Problem details → An exact copy of the data is required, with no pictures in it.

Edit difference data:
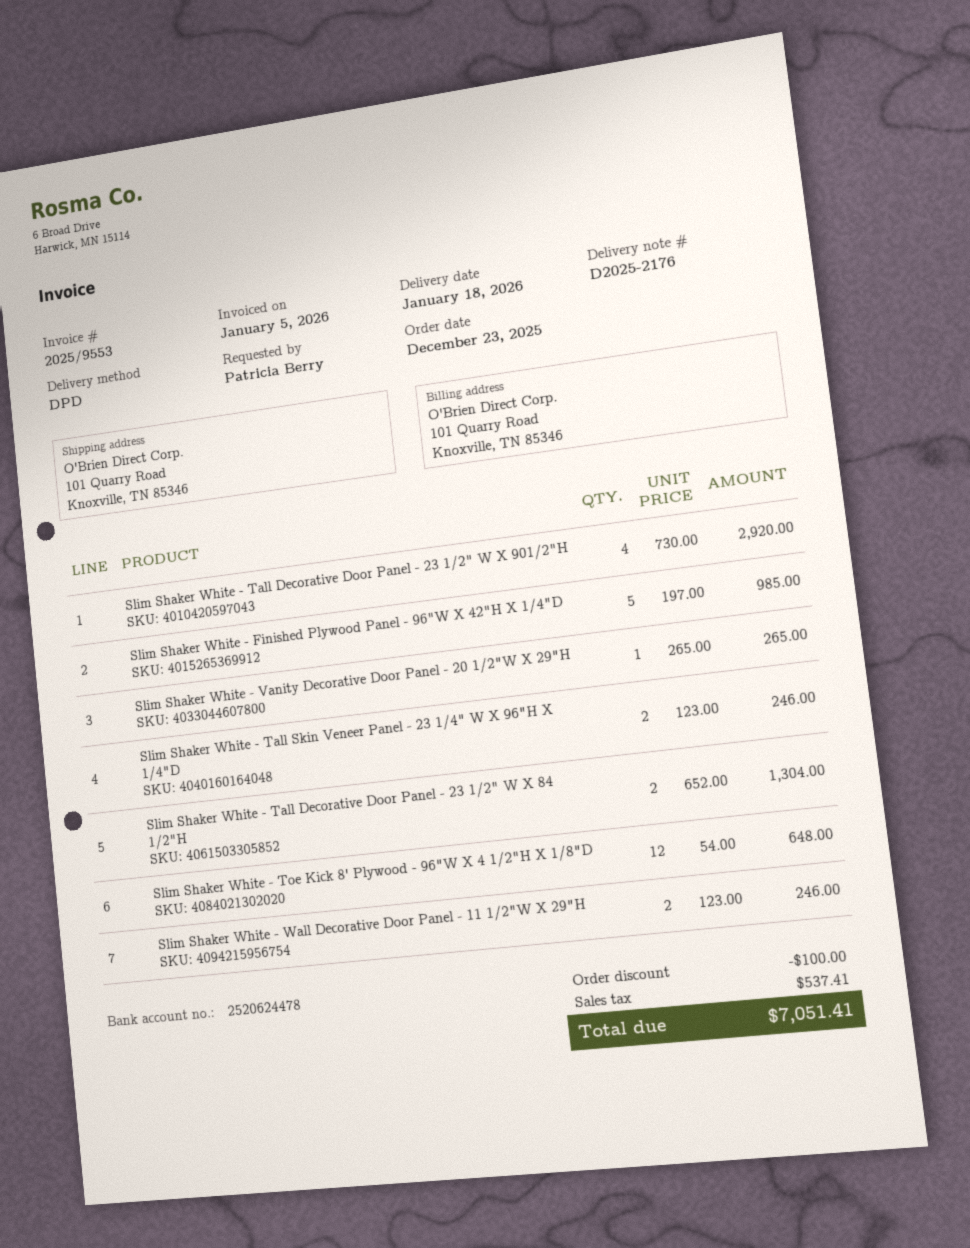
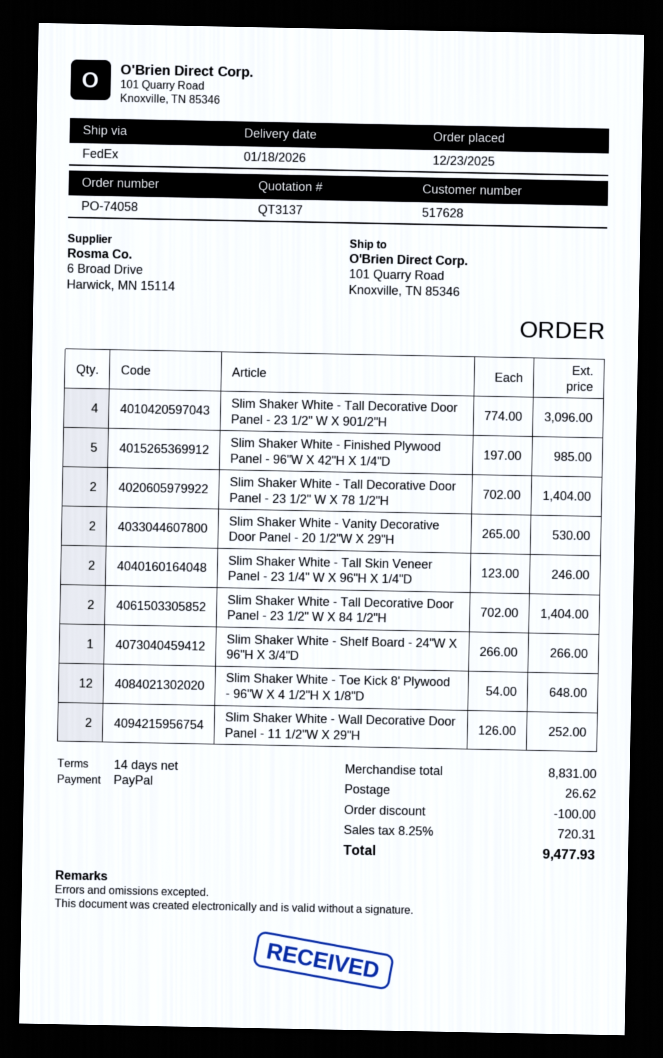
shipping method: DPD -> FedEx
Slim Shaker White - Tall Decorative Door Panel - 23 1/2" W X 901/2"H: 4 x 730.00 = 2920.00 -> 4 x 774.00 = 3096.00
Slim Shaker White - Vanity Decorative Door Panel - 20 1/2"W X 29"H: 1 x 265.00 = 265.00 -> 2 x 265.00 = 530.00
Slim Shaker White - Tall Decorative Door Panel - 23 1/2" W X 84 1/2"H: 2 x 652.00 = 1304.00 -> 2 x 702.00 = 1404.00
Slim Shaker White - Wall Decorative Door Panel - 11 1/2"W X 29"H: 2 x 123.00 = 246.00 -> 2 x 126.00 = 252.00
Slim Shaker White - Tall Decorative Door Panel - 23 1/2" W X 78 1/2"H: none -> 2 x 702.00 = 1404.00
Slim Shaker White - Shelf Board - 24"W X 96"H X 3/4"D: none -> 1 x 266.00 = 266.00
shipping: none -> 26.62
tax: 537.41 -> 720.31
total: 7051.41 -> 9477.93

Solved problem →
shipping method: DPD -> FedEx
Slim Shaker White - Tall Decorative Door Panel - 23 1/2" W X 901/2"H: 4 x 730.00 = 2920.00 -> 4 x 774.00 = 3096.00
Slim Shaker White - Vanity Decorative Door Panel - 20 1/2"W X 29"H: 1 x 265.00 = 265.00 -> 2 x 265.00 = 530.00
Slim Shaker White - Tall Decorative Door Panel - 23 1/2" W X 84 1/2"H: 2 x 652.00 = 1304.00 -> 2 x 702.00 = 1404.00
Slim Shaker White - Wall Decorative Door Panel - 11 1/2"W X 29"H: 2 x 123.00 = 246.00 -> 2 x 126.00 = 252.00
Slim Shaker White - Tall Decorative Door Panel - 23 1/2" W X 78 1/2"H: none -> 2 x 702.00 = 1404.00
Slim Shaker White - Shelf Board - 24"W X 96"H X 3/4"D: none -> 1 x 266.00 = 266.00
shipping: none -> 26.62
tax: 537.41 -> 720.31
total: 7051.41 -> 9477.93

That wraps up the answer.